И голос был — весь тоска, не желание, не страсть, а тоска, так что Николай отпрянул даже.
— Ты себя не роняй, Люба. — Он строго кашлянул. — Не роняй, слышь!
— Куда еще ронять, я и то в яме стою.
— Почему в кино не пришла?
— Разлюбила я кино. С весны не была.
— Жаль, — сказал механик с нарочитым равнодушием. — Купила бы билет, у меня ровно пятнадцать рублей вышло бы. Для круглого счета.
Он взялся за слегу, но Люба крепко держала ее.
— Я Степана повстречал, дикой он стал.
— Глупый он, — сказала Люба. — Сердитый на тебя.
— На меня-то за что?
— Дурачок, — объяснила Люба. — Что он понимает.
— На родителя сердился бы, — Николай считал своим долгом провести строгую черту — не хватало ему еще и за чужие грехи отдуваться. — Что знать не хочет, денег не шлет.
— У него и ко мне сердце остыло. Не разбирает, кто правый, кто виноватый. Детство.
— Школу зачем бросил?
— Ходит. — Люба вздохнула. — Все врет про себя, так врет, иной раз слушать тошно.
— Закурил он больно рано!
— Я по запаху чую, а что сделаешь! Я его, Коля, за десять лет ни разу не ударила. Все у нас миром было, а с весны кончился мир.

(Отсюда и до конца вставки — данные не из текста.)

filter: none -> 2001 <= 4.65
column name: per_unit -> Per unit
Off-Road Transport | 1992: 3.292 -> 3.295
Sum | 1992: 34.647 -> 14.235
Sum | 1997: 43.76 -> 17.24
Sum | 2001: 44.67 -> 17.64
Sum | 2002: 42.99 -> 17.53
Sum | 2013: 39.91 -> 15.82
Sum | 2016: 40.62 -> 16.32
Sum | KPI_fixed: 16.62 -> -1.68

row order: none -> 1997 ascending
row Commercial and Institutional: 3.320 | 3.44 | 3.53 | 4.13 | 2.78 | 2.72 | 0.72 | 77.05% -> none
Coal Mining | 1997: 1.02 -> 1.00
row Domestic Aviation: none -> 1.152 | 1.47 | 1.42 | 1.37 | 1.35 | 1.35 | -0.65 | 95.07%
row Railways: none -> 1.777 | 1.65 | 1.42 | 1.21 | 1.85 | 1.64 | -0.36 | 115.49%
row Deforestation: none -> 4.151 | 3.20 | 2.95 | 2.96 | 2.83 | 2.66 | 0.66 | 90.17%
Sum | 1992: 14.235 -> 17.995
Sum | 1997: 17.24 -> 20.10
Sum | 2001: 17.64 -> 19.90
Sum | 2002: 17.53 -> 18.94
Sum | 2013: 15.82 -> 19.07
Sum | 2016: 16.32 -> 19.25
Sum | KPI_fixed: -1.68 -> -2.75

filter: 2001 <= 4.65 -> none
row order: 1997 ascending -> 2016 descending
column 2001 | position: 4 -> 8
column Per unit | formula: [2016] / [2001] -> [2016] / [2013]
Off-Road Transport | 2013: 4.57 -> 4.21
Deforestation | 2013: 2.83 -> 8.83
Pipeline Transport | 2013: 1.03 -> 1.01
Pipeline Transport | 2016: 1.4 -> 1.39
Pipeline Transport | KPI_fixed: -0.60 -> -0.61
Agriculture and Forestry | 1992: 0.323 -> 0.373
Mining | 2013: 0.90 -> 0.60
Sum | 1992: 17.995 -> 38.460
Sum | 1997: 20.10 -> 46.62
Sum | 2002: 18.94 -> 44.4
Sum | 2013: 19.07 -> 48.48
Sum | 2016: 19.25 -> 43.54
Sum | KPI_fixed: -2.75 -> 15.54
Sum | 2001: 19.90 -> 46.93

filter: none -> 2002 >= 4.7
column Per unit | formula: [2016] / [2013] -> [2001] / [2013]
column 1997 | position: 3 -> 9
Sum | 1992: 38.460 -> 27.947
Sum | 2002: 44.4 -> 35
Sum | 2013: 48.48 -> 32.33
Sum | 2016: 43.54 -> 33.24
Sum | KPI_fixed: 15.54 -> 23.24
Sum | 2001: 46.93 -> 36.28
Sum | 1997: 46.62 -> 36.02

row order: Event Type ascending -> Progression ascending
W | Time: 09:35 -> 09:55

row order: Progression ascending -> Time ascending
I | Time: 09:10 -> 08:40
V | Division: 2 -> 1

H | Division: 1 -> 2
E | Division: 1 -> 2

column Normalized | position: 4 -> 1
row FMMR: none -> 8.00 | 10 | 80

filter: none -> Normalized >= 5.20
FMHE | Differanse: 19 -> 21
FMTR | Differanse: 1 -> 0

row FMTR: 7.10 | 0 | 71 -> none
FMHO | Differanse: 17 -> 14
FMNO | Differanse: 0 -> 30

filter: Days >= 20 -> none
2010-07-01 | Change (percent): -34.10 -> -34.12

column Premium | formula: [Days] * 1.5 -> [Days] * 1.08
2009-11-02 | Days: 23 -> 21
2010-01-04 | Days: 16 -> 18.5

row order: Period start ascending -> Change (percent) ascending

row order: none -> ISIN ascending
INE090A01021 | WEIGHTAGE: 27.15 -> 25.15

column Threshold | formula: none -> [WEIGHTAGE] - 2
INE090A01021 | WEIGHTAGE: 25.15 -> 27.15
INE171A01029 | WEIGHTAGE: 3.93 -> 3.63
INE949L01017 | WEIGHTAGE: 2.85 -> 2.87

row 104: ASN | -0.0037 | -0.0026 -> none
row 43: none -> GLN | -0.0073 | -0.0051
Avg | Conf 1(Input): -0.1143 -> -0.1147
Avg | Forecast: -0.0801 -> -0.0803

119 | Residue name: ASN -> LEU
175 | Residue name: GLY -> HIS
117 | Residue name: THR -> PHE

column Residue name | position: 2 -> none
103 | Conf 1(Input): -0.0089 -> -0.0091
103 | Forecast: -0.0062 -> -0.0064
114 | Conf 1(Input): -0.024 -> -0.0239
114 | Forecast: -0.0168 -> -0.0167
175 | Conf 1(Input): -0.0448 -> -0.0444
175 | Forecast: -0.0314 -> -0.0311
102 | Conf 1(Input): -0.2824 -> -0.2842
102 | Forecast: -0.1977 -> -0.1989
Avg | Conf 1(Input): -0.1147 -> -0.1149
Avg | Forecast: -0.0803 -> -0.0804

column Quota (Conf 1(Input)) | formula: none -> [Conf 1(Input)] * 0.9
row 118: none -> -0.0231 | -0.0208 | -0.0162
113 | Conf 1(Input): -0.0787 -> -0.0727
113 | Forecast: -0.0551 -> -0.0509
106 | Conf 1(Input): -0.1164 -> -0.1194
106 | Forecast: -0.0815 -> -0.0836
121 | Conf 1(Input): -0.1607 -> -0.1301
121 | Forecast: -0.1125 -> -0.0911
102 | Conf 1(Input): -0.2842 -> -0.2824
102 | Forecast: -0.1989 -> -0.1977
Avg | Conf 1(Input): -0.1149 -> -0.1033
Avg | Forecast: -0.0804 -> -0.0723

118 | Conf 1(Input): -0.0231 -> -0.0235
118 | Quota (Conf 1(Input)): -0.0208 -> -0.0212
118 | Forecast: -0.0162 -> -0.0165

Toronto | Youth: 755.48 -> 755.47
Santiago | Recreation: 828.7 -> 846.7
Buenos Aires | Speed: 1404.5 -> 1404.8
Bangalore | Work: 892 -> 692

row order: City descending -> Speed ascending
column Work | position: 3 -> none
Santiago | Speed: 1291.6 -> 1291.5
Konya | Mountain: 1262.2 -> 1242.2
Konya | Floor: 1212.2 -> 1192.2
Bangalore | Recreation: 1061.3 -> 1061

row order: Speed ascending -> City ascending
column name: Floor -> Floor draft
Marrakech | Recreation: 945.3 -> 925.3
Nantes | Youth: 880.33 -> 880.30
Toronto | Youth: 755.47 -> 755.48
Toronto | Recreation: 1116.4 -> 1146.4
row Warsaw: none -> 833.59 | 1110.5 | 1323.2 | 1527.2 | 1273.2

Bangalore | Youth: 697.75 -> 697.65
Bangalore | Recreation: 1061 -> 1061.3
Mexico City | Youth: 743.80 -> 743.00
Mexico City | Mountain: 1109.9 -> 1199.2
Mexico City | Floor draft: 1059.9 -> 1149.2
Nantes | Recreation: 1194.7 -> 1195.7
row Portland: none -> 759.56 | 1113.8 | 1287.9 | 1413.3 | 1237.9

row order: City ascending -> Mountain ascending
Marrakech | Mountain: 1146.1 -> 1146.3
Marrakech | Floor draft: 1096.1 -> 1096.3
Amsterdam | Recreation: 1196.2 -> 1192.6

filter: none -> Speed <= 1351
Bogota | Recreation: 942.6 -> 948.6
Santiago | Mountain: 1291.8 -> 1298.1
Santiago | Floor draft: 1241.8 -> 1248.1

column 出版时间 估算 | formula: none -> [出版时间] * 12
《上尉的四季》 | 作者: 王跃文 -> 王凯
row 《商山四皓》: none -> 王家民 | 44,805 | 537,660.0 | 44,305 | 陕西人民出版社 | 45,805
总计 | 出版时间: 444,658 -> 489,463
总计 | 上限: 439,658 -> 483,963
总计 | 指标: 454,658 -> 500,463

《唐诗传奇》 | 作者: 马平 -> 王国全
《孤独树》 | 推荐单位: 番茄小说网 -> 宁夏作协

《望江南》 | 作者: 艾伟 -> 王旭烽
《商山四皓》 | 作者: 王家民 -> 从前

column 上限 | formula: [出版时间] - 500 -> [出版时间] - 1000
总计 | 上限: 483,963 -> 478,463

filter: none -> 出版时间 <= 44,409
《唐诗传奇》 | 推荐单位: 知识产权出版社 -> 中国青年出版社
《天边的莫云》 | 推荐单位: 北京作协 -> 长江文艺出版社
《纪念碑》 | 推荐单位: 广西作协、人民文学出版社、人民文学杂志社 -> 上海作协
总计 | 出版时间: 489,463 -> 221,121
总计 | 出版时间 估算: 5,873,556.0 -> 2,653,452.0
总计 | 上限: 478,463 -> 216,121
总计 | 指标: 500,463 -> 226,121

— Это почему же? — притворно удивился Николай.
— Не знаю…
Люба накрыла теплыми ладонями руку Николая, прижала ее к слеге и виновато склонила голову.
— Без рукавиц пальцы обморозишь, — заговорила она быстро, — и овчины не взял, разве ж так в дорогу можно?! Ты не озирайся, разошлись люди, никто тебе в спину не смотрит.
— Когда это я боялся! — сказал Николай независимо, но мысль, что они с Любой совсем одни и никто их не слышит, принесла ему облегчение, внутреннюю освобожденность. — Кого мне бояться? — повторил он и молодцевато схватился за слегу второй рукой.